So we must confess to having approached Hizuki with a healthy dose of skepticism. After all, it's new (since March), it's been featured in most of the vernacular magazines, and it has exactly the kind of cutting-edge look that appeals to the late-night crowd for whom ambience is the only requisite and food quality a very distant second on their scale of priorities.

The design references in the first-floor dining area are northern European, with plenty of sleek wood, dark stone and glass. An open kitchen to one side displays just enough steel to let you know they mean business. The walls are paneled, except in the alcoves, which have plush brown padding. The chairs are Scandinavian, chic but comfortable. The lighting is strategic, but not so discreet that you can't identify what you're eating.

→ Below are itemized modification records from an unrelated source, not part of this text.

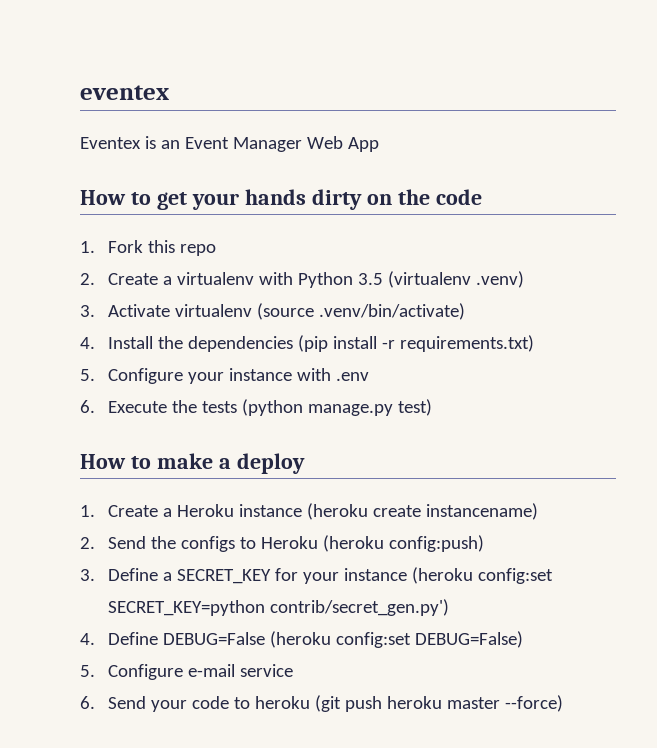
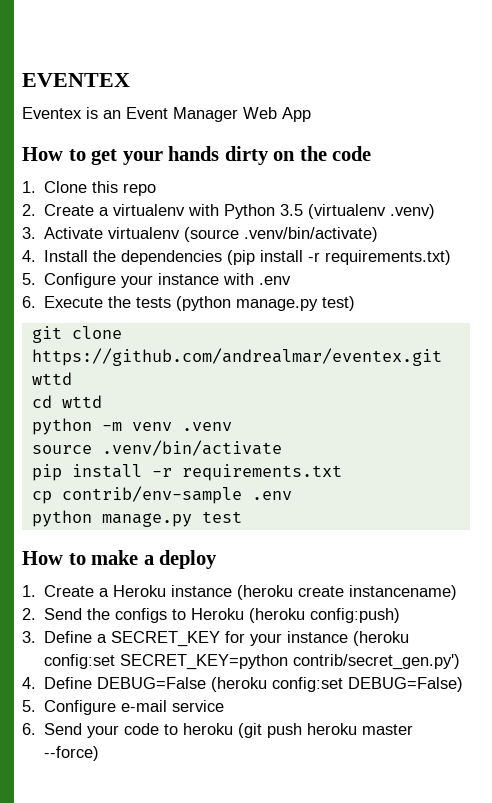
[80,85,169,100] eventex -> [22,73,130,87] EVENTEX
[108,240,144,253] Fork -> [44,181,88,193] Clone
(433, 407) none -> [31,326,122,343] [31,348,442,366] [31,372,72,385] [31,395,102,408] [31,418,232,435] [31,440,282,456] [31,464,342,481] [31,486,292,504] [31,510,242,527] // git clone https://github.com/andrealmar/eventex.git wttd // cd wttd // python -m venv .venv // source .venv/bin/activate // pip install -r requirements.txt // cp contrib/env-sample .env // python manage.py test

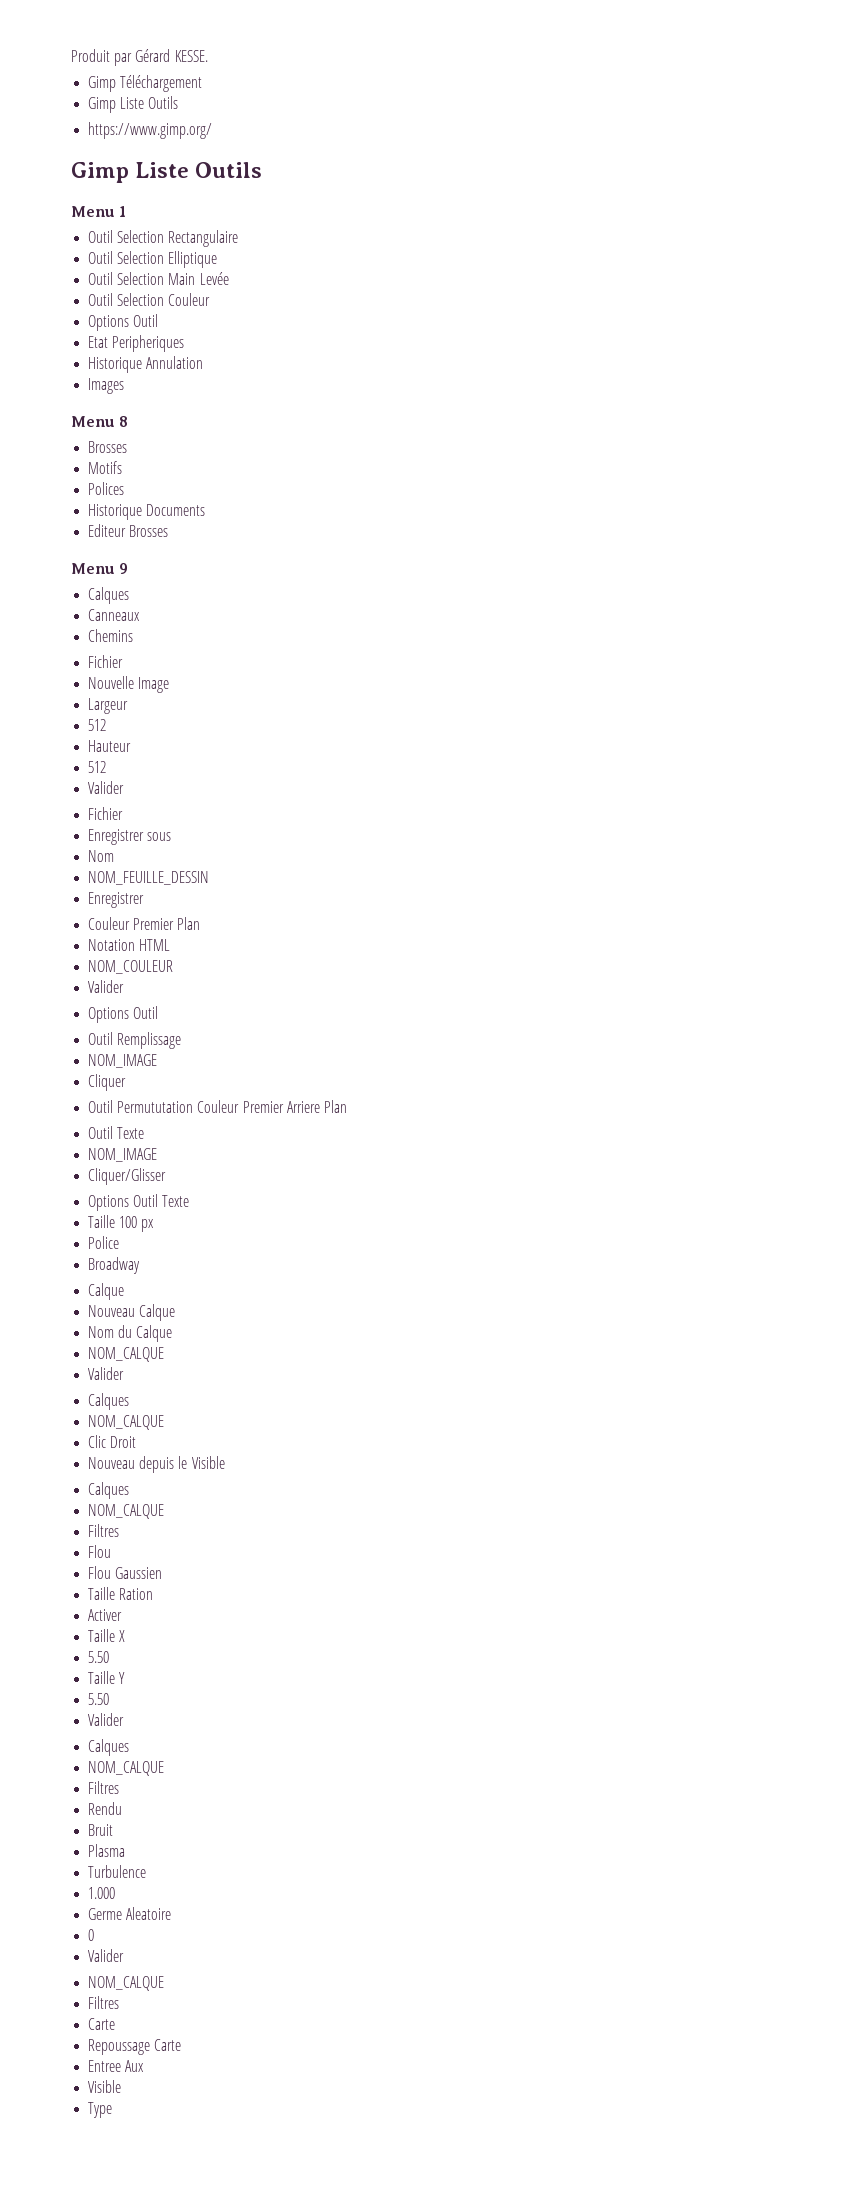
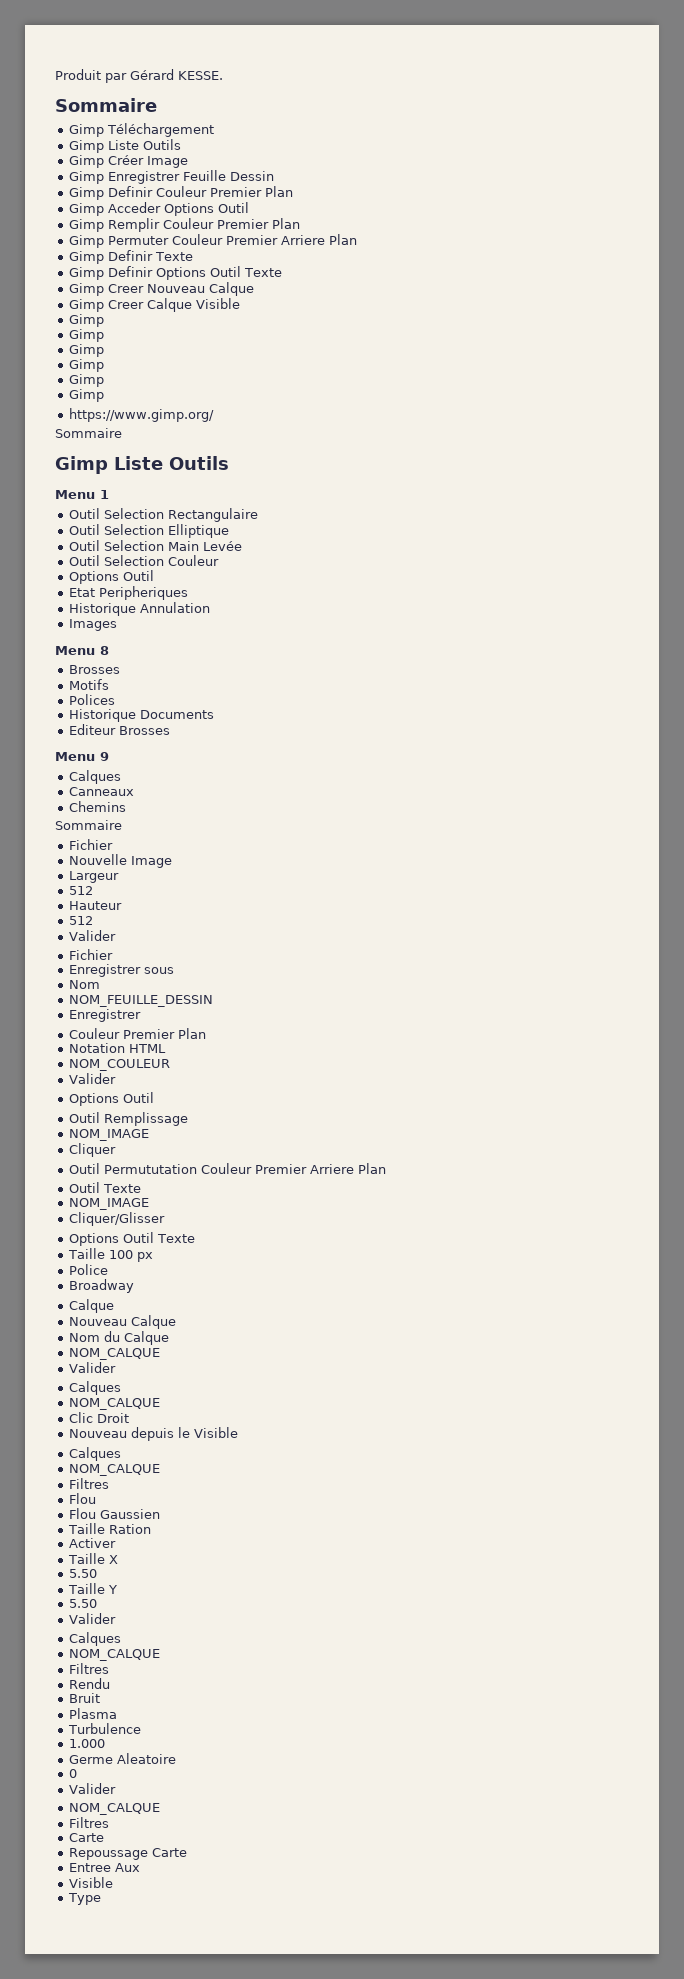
(208, 56) none -> [55,98,157,112] // Sommaire
(179, 102) none -> [68,155,188,168] [68,170,274,184] [68,186,293,200] [68,202,249,216] [68,218,300,232] [68,234,357,248] [68,250,193,264] [68,266,282,280] [68,282,254,296] [68,298,240,312] [68,314,104,327] [68,329,104,342] [68,344,104,357] [68,359,104,372] [68,374,104,387] [68,389,104,402] // Gimp Créer Image // Gimp Enregistrer Feuille Dessin // Gimp Definir Couleur Premier Plan // Gimp Acceder Options Outil // Gimp Remplir Couleur Premier Plan // Gimp Permuter Couleur Premier Arriere Plan // Gimp Definir Texte // Gimp Definir Options Outil Texte // Gimp Creer Nouveau Calque // Gimp Creer Calque Visible // Gimp // Gimp // Gimp // Gimp // Gimp // Gimp
(213, 130) none -> [55,428,122,438] // Sommaire
(134, 635) none -> [55,820,122,830] // Sommaire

A wide wooden counter fills the center of the room, running almost four sides of a square serving area, in the center of which a pillar of coarse, white stone rises up to about waist height. A cylinder of the same diameter but covered with terra-cotta tiles is suspended from a ceiling of opaque back-lit panels. It looks like an altar for some mysterious sacrament -- and in a sense it is. This ichirincharcoal grill is Hizuki's centerpiece, not just in design terms but also as the main focus of its menu. But there are also plenty of other choices on the bilingual menu and, with only a couple of exceptions, everything is prepared to a fine standard. We ordered the basic set course (a reasonable 3,800 yen) to get a feel of what Hizuki does best.

The first dish was simple, unadorned, homemade yose-dofu, a couple of scoops of soft, unpressed curds arranged on a single sasa leaf on a low tray of woven bamboo. A pinch of grated wasabi, a bit of chopped spring onion, a dribble of shoyu or a sprinkle of salt -- when tofu is this good, that's the only seasoning you need.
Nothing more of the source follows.